----- Source data

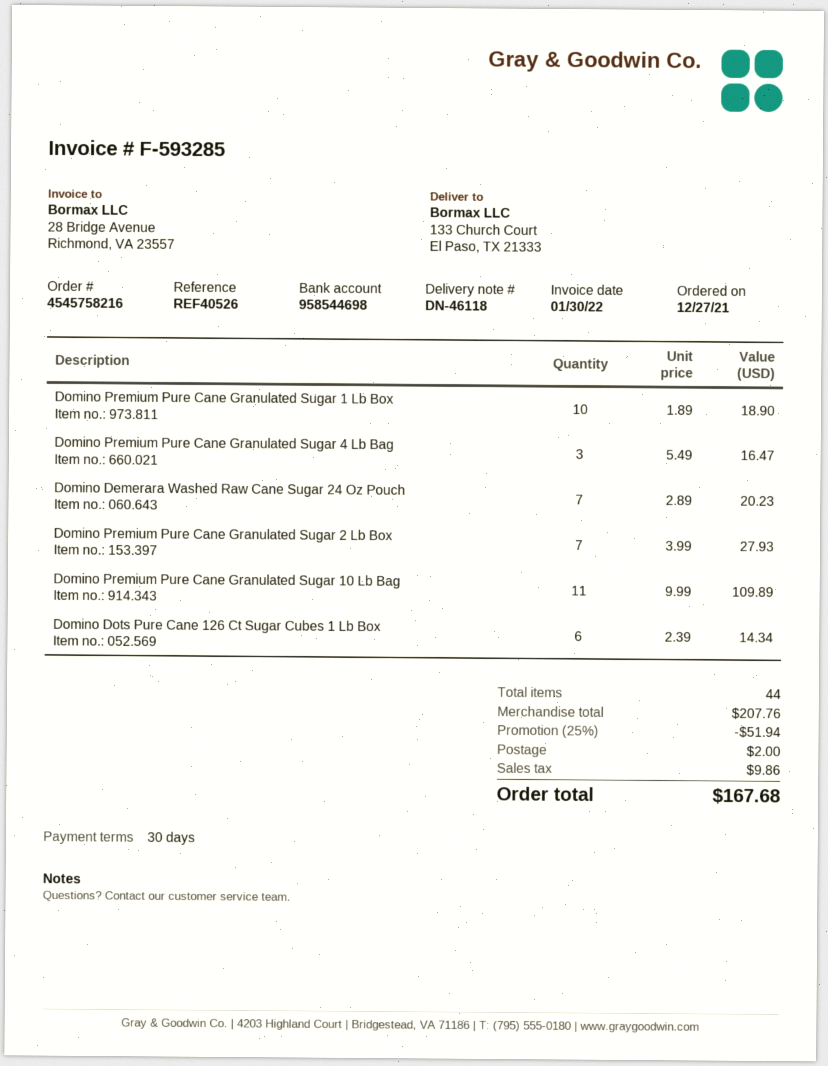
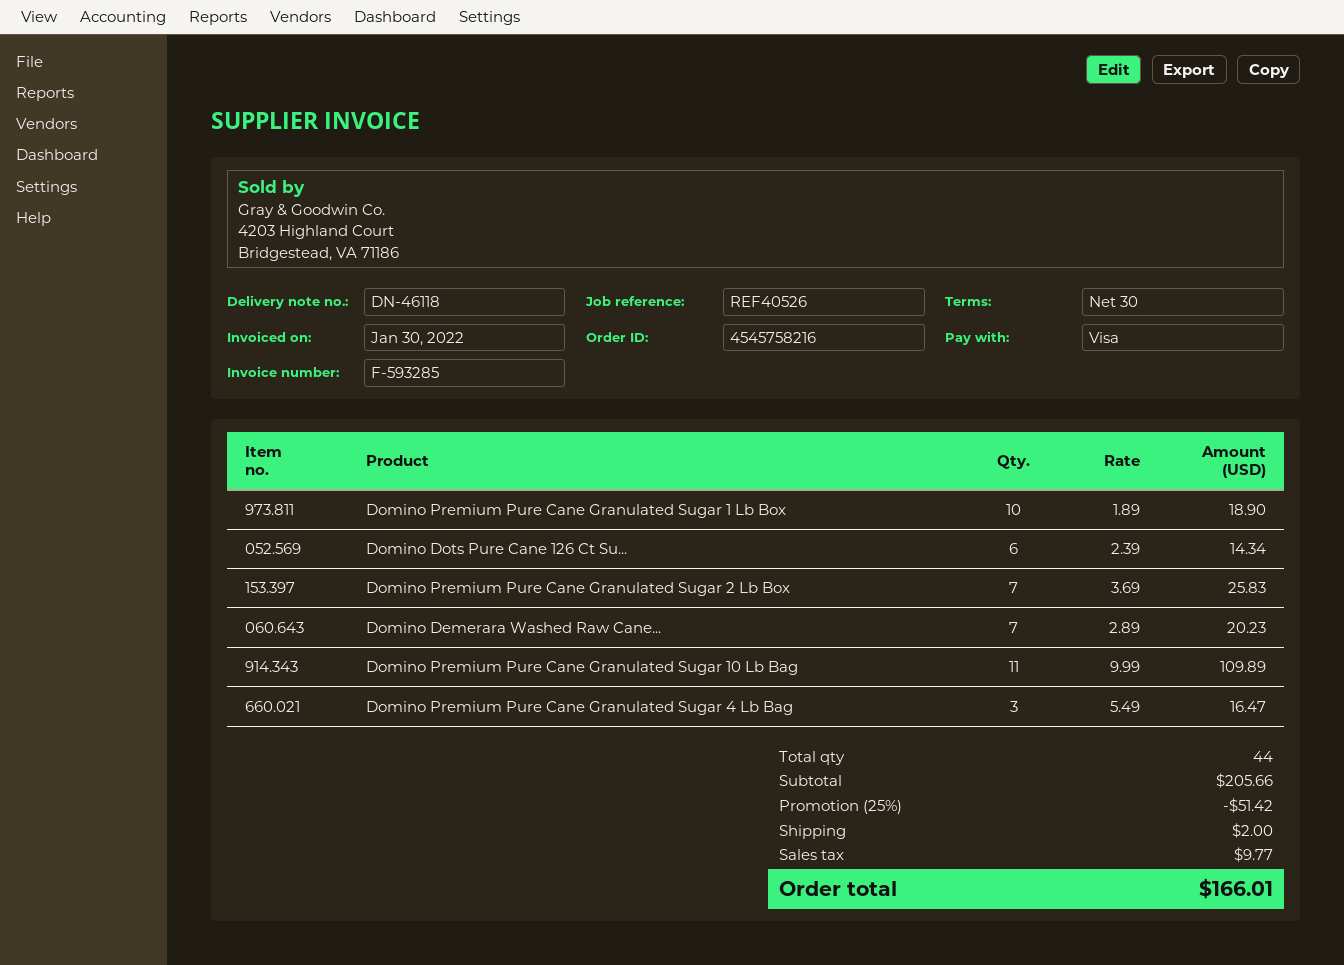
Domino Premium Pure Cane Granulated Sugar 2 Lb Box: 7 x 3.99 = 27.93 -> 7 x 3.69 = 25.83
subtotal: 207.76 -> 205.66
discount: 25% = 51.94 -> 25% = 51.42
tax: 9.86 -> 9.77
total: 167.68 -> 166.01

----------

Give back all the records as they stand, but with no pictures in the copy.

Task output
Domino Premium Pure Cane Granulated Sugar 2 Lb Box: 7 x 3.99 = 27.93 -> 7 x 3.69 = 25.83
subtotal: 207.76 -> 205.66
discount: 25% = 51.94 -> 25% = 51.42
tax: 9.86 -> 9.77
total: 167.68 -> 166.01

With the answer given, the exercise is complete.